Department of Orthopaedic Surgery, Helios ENDO-Klinik Hamburg, Hamburg, Germany; Department of Orthopaedic Surgery, Santa Maria Annunziata Hospital, Azienda USL Toscana Centro, Bagno A Ripoli (FI), Italy.
Department of Orthopaedic Surgery, Helios ENDO-Klinik Hamburg, Hamburg, Germany.
J Arthroplasty. 2024 Aug;39(8):2094-2099. doi: 10.1016/j.arth.2024.02.053. Epub 2024 Feb 23.
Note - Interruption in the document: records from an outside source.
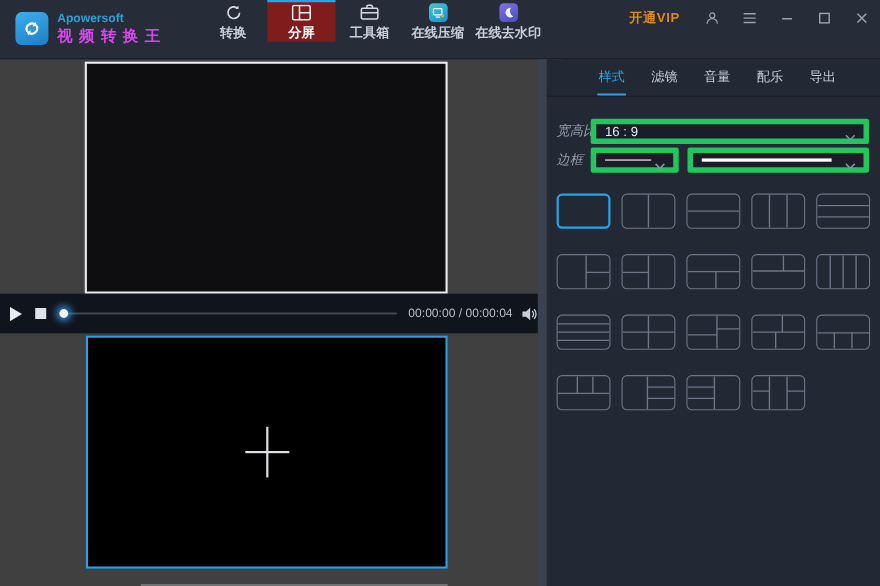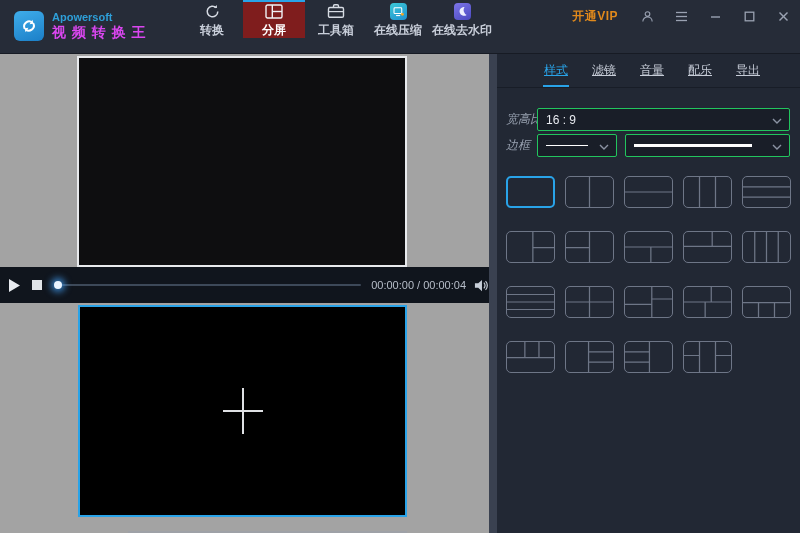"样式" .tab { text-decoration: underline -> none }
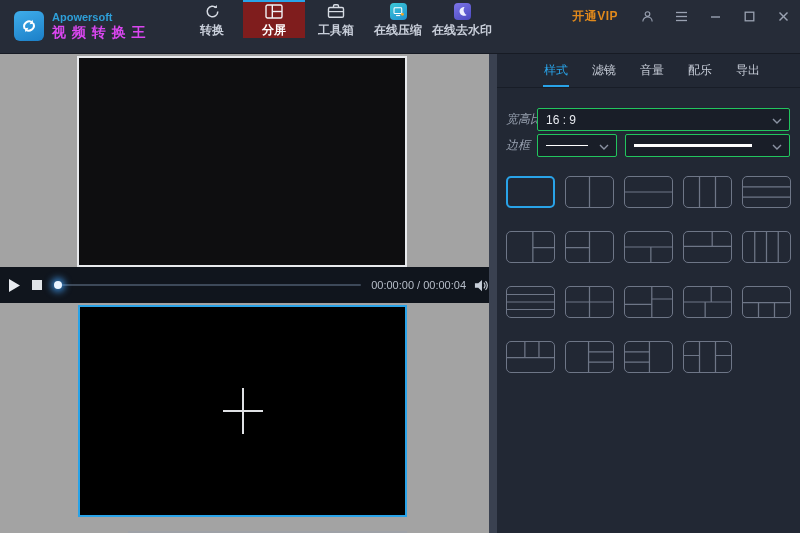"16 : 9" .select { border: 1px solid #22c55e -> 5px solid #22c55e }
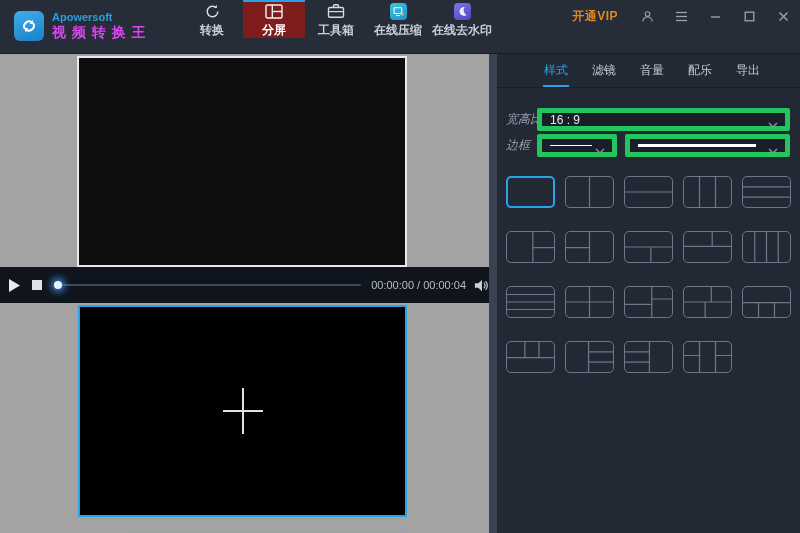"00:00:00 / 00:00:04" .left-pane { background: #a3a3a3 -> #404040 }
Intraoperative acquisition of representative tissue samples is essential during revision arthroplasty of the infected total knee arthroplasty (TKA). While the number of intraoperative tissue samples needed to identify the organism is well described in the literature, there is still a paucity of evidence regarding the location of positive intraoperative samples and their correlation to postoperative outcomes.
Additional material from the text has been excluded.